Sanguinaria canadensis or Bloodwort (or Bloodroot). Source: Project Gutenberg version of The Botanical Magazine via Wikipedia. Click on image to enlarge it.
Dr. Fell understood that, for the medical community to authorize its employment, he had to prove its value clinically and to preclude misjudgments based on incorrect applications of the regimen (Farrow 185). In order to satisfy these requirements and to qualify for a patent, he attempted to convince the Governors of Middlesex Hospital, London, that a cancer trial was warranted. After the investigation was completed, he promised to disclose the composition of his remedy and to present evidence of its effectiveness. Fell’s claim for originality rested solely on the use of a Native American remedy, indigenous to tribal cultures of the Lake Superior region. His ointment, combining the alkaloid root-extract of the Sanguinaria canadensis plant (a.k.a. bloodroot [vernacular] or puccoon [Native term]) with presumably inactive ingredients, was to be applied to skin ulcers and malignant tumors (figure 1). In December, 1856, while at Warwick Square, London, he prepared to submit his proposal to Middlesex Hospital.

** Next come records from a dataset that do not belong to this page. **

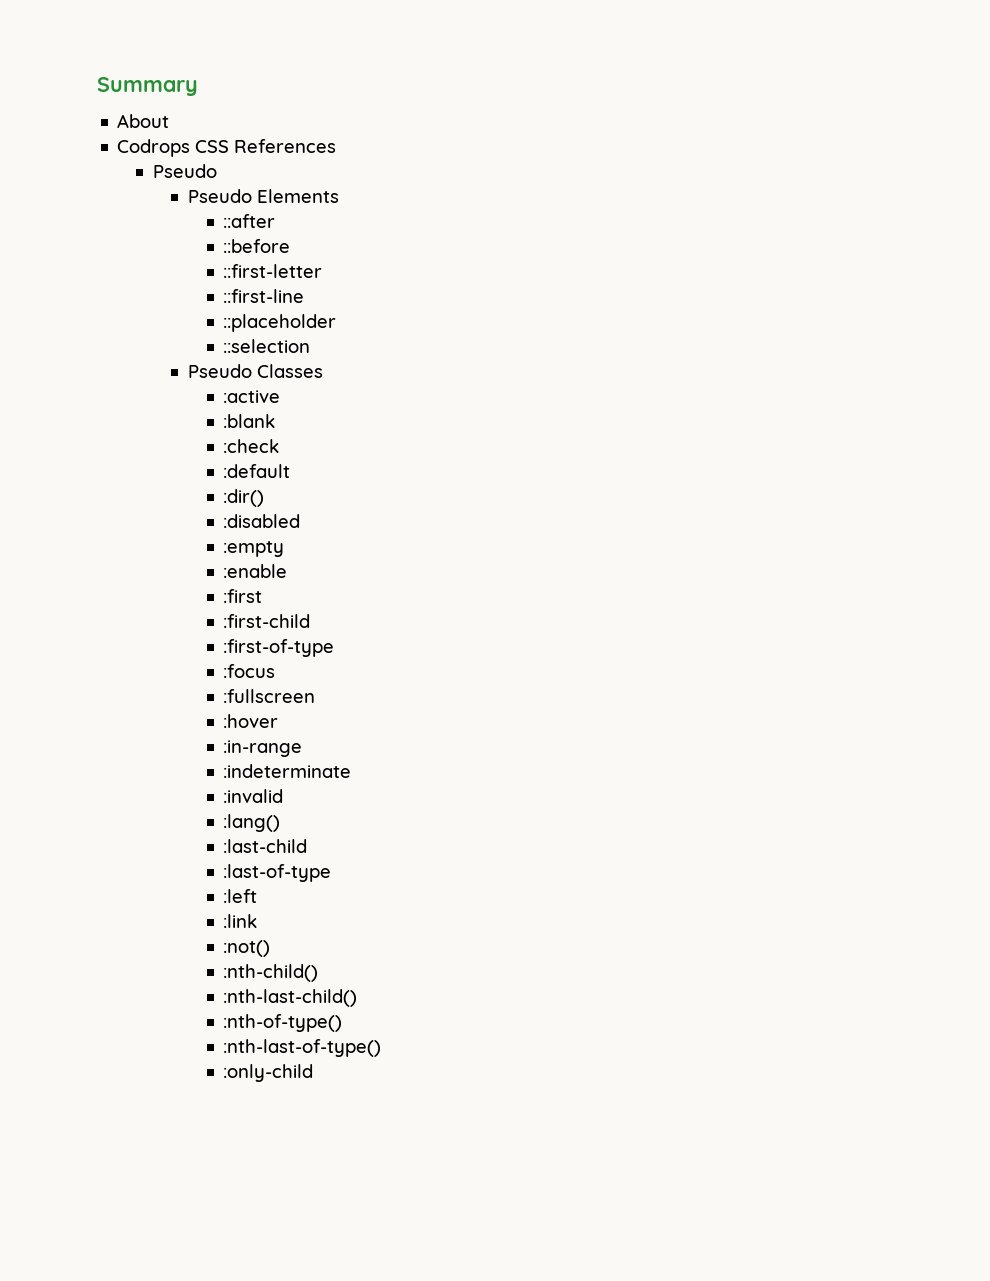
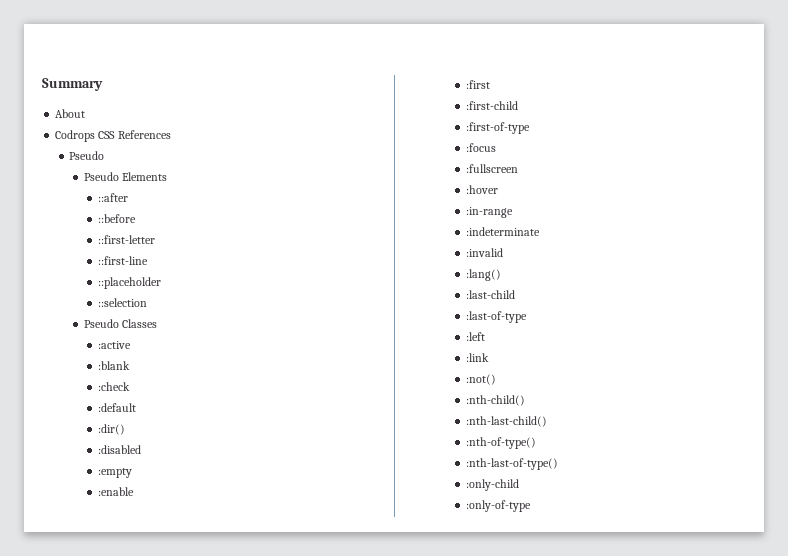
(314, 1073) none -> [465,500,531,512] // :only-of-type

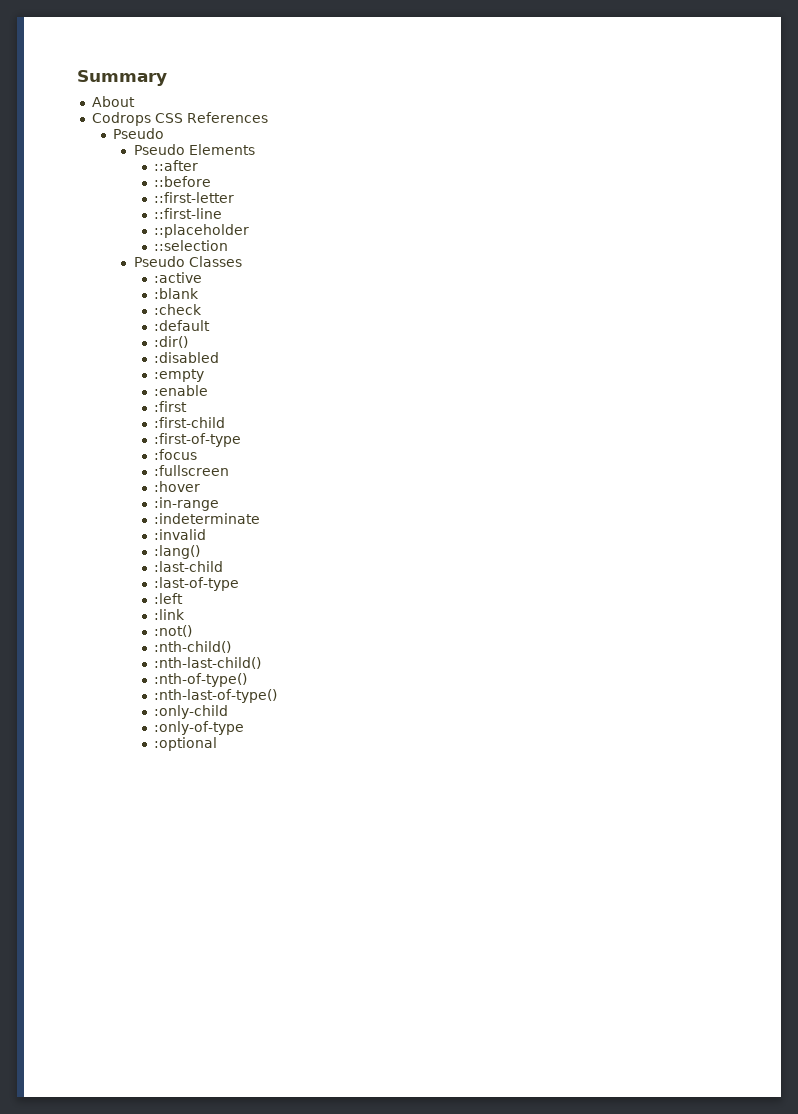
(531, 506) none -> [154,737,218,751] // :optional

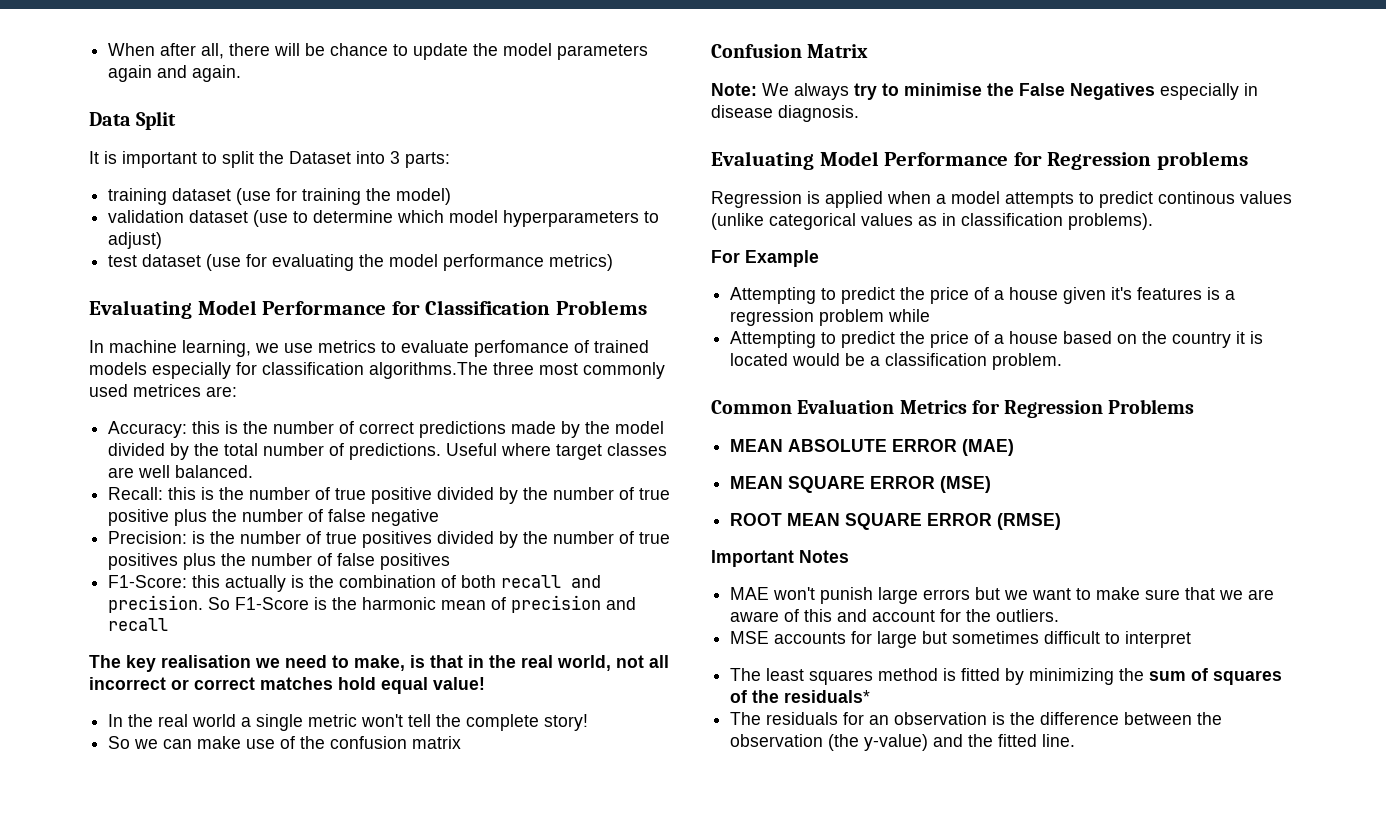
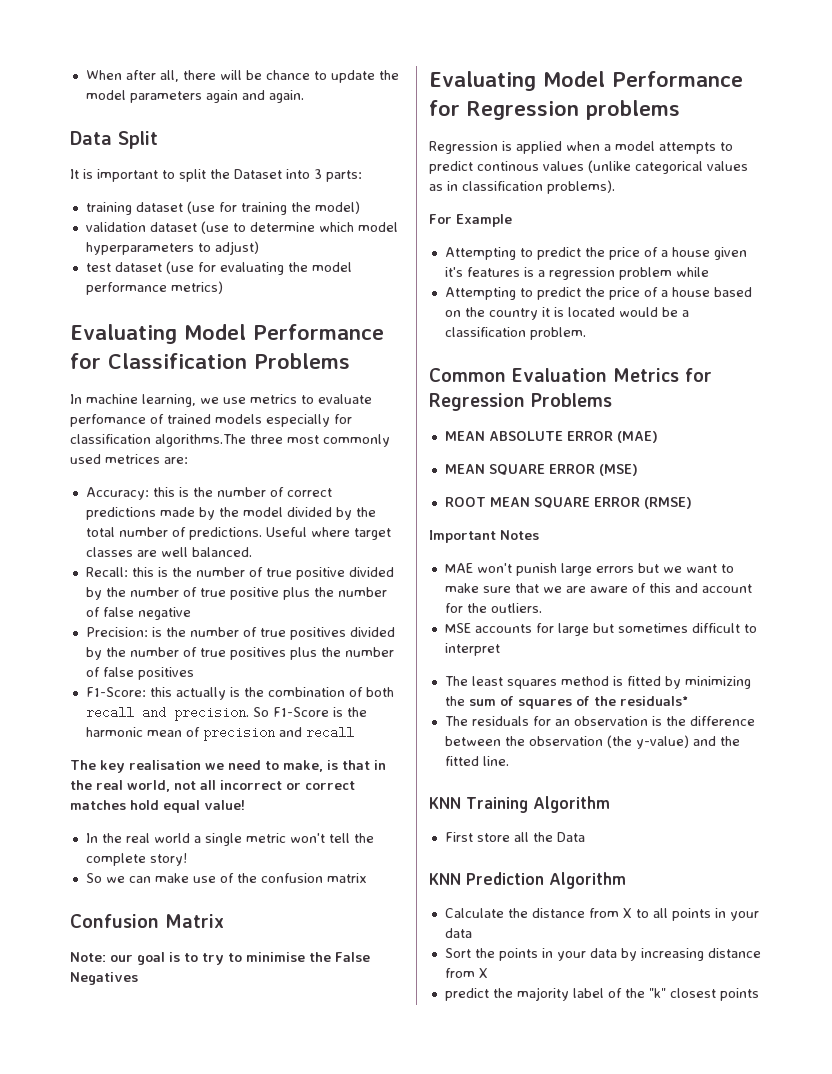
[762,83,849,100] We always -> [110,952,198,965] our goal is to
[1160,83,1258,100] [711,105,859,122] especially in disease diagnosis. -> (138, 978) none
(1076, 740) none -> [429,796,610,813] [444,832,585,842] [429,872,626,889] [444,908,759,921] [444,928,472,938] [444,948,761,961] [444,968,488,978] [444,987,759,1001] // KNN Training Algorithm // First store all the Data // KNN Prediction Algorithm // Calculate the distance from X to all points in your data // Sort the points in your data by increasing distance from X // predict the majority label of the "k" closest points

As noted above, the remedial agent Dr. Fell utilized in his paste, an extract from the S. canadensis plant, was indigenous to North America and had been an element of the Native American pharmacopeia among the Lake Superior, Cheyenne tribes (Fell 56-57). The rhizome’s extract, it turned out, was not very exotic. Its pharmaceutical history, in fact, indicated its properties were very well known: it had been traditionally used as an emetic, expectorant, and, in droplet doses, as a diaphoretic, narcotic, sedative, stimulant, and alterative, as well as an emmenagogue (Gibb 90; Fetrow and Avila 73-4). In 1860, as George D. Gibb, M.D. attests, in a paper read before the Medical Society of London, S. canadensis the extract had no effect on cancer: “As for [bloodroot’s] asserted value in promoting the disappearance of tumors and the cure of cancers, there is not the slightest evidence to favor such a view" (90). Whereas pharmacologists were certain that S. canadensis could destroy fungal growths and was a topical treatment for "obstinate cutaneous affections," Dr. Fell insisted that, over a period of months, it could remove external tumors. Without supporting evidence, however, he made the controversial assertion that it left "the patient cured" (Wood and Bache 648; Gibb 58).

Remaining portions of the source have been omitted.